*WHAT YOU WILL DO:* Nothing but the exact text of the entries should appear in your answer; pictures stay out.
=-=-=
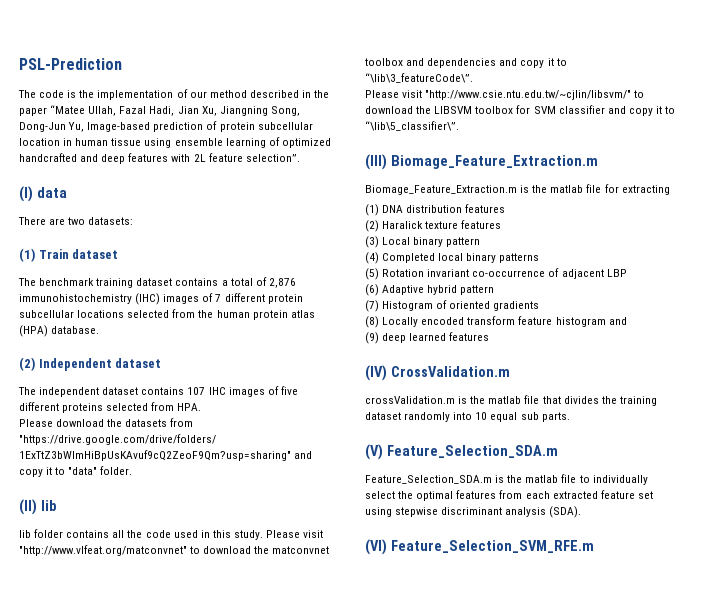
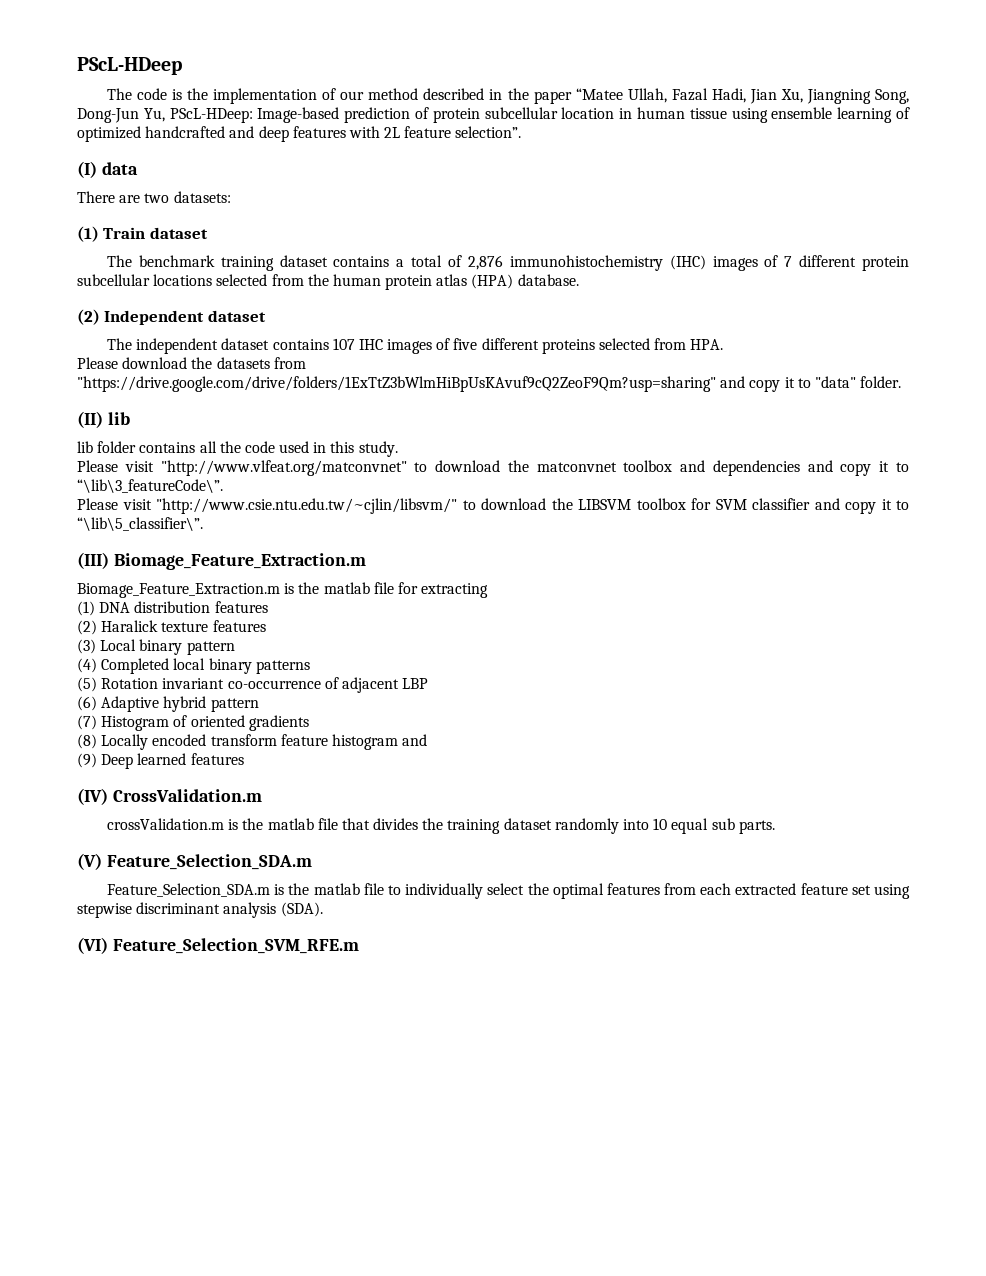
- PSL-Prediction
+ PScL-HDeep
- The code is the implementation of our method described in the paper “Matee Ullah, Fazal Hadi, Jian Xu, Jiangning Song, Dong-Jun Yu, Image-based prediction of protein subcellular location in human tissue using ensemble learning of optimized handcrafted and deep features with 2L feature selection”.
+ The code is the implementation of our method described in the paper “Matee Ullah, Fazal Hadi, Jian Xu, Jiangning Song, Dong-Jun Yu, PScL-HDeep: Image-based prediction of protein subcellular location in human tissue using ensemble learning of optimized handcrafted and deep features with 2L feature selection”.
- lib folder contains all the code used in this study. Please visit "http://www.vlfeat.org/matconvnet" to download the matconvnet toolbox and dependencies and copy it to “\lib\3_featureCode\”.
+ lib folder contains all the code used in this study.
+ Please visit "http://www.vlfeat.org/matconvnet" to download the matconvnet toolbox and dependencies and copy it to “\lib\3_featureCode\”.
- (9) deep learned features
+ (9) Deep learned features

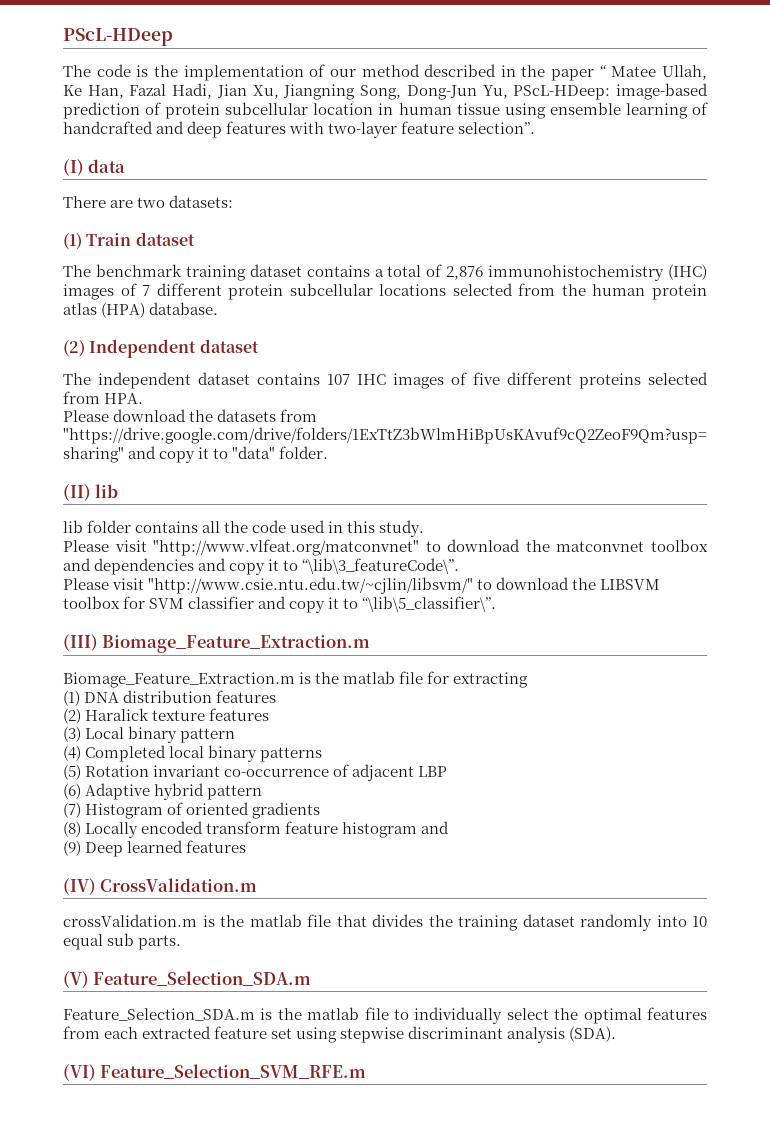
- The code is the implementation of our method described in the paper “Matee Ullah, Fazal Hadi, Jian Xu, Jiangning Song, Dong-Jun Yu, PScL-HDeep: Image-based prediction of protein subcellular location in human tissue using ensemble learning of optimized handcrafted and deep features with 2L feature selection”.
+ The code is the implementation of our method described in the paper “ Matee Ullah, Ke Han, Fazal Hadi, Jian Xu, Jiangning Song, Dong-Jun Yu, PScL-HDeep: image-based prediction of protein subcellular location in human tissue using ensemble learning of handcrafted and deep features with two-layer feature selection”.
=-=-=
*COMPLETED TASK:*
- PSL-Prediction
+ PScL-HDeep
- The code is the implementation of our method described in the paper “Matee Ullah, Fazal Hadi, Jian Xu, Jiangning Song, Dong-Jun Yu, Image-based prediction of protein subcellular location in human tissue using ensemble learning of optimized handcrafted and deep features with 2L feature selection”.
+ The code is the implementation of our method described in the paper “Matee Ullah, Fazal Hadi, Jian Xu, Jiangning Song, Dong-Jun Yu, PScL-HDeep: Image-based prediction of protein subcellular location in human tissue using ensemble learning of optimized handcrafted and deep features with 2L feature selection”.
- lib folder contains all the code used in this study. Please visit "http://www.vlfeat.org/matconvnet" to download the matconvnet toolbox and dependencies and copy it to “\lib\3_featureCode\”.
+ lib folder contains all the code used in this study.
+ Please visit "http://www.vlfeat.org/matconvnet" to download the matconvnet toolbox and dependencies and copy it to “\lib\3_featureCode\”.
- (9) deep learned features
+ (9) Deep learned features

- The code is the implementation of our method described in the paper “Matee Ullah, Fazal Hadi, Jian Xu, Jiangning Song, Dong-Jun Yu, PScL-HDeep: Image-based prediction of protein subcellular location in human tissue using ensemble learning of optimized handcrafted and deep features with 2L feature selection”.
+ The code is the implementation of our method described in the paper “ Matee Ullah, Ke Han, Fazal Hadi, Jian Xu, Jiangning Song, Dong-Jun Yu, PScL-HDeep: image-based prediction of protein subcellular location in human tissue using ensemble learning of handcrafted and deep features with two-layer feature selection”.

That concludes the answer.